__Records for the exercise__
------------------------------------
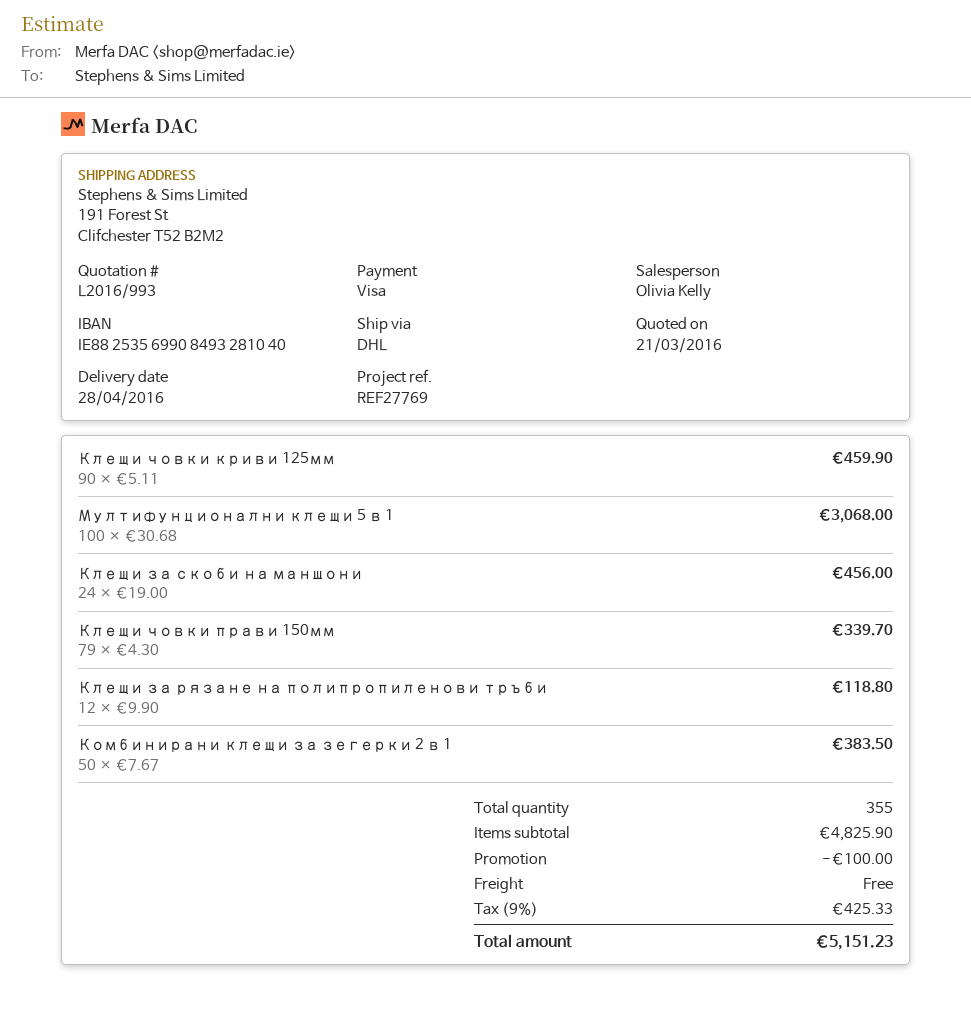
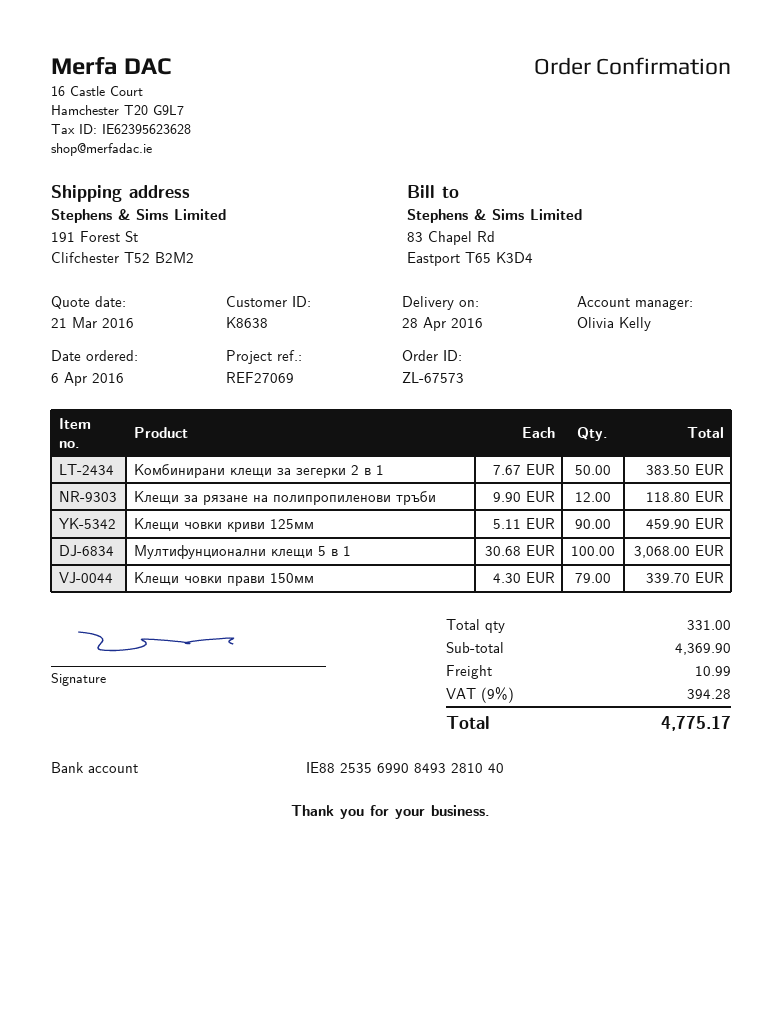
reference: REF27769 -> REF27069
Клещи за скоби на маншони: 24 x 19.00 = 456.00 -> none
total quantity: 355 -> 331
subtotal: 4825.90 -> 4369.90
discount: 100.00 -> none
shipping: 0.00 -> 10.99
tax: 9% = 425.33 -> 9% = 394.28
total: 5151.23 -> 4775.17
------------------------------------
__Directions for this task__
Verbatim copy with pictures excluded: write out the records above in full.

__Answer space__
reference: REF27769 -> REF27069
Клещи за скоби на маншони: 24 x 19.00 = 456.00 -> none
total quantity: 355 -> 331
subtotal: 4825.90 -> 4369.90
discount: 100.00 -> none
shipping: 0.00 -> 10.99
tax: 9% = 425.33 -> 9% = 394.28
total: 5151.23 -> 4775.17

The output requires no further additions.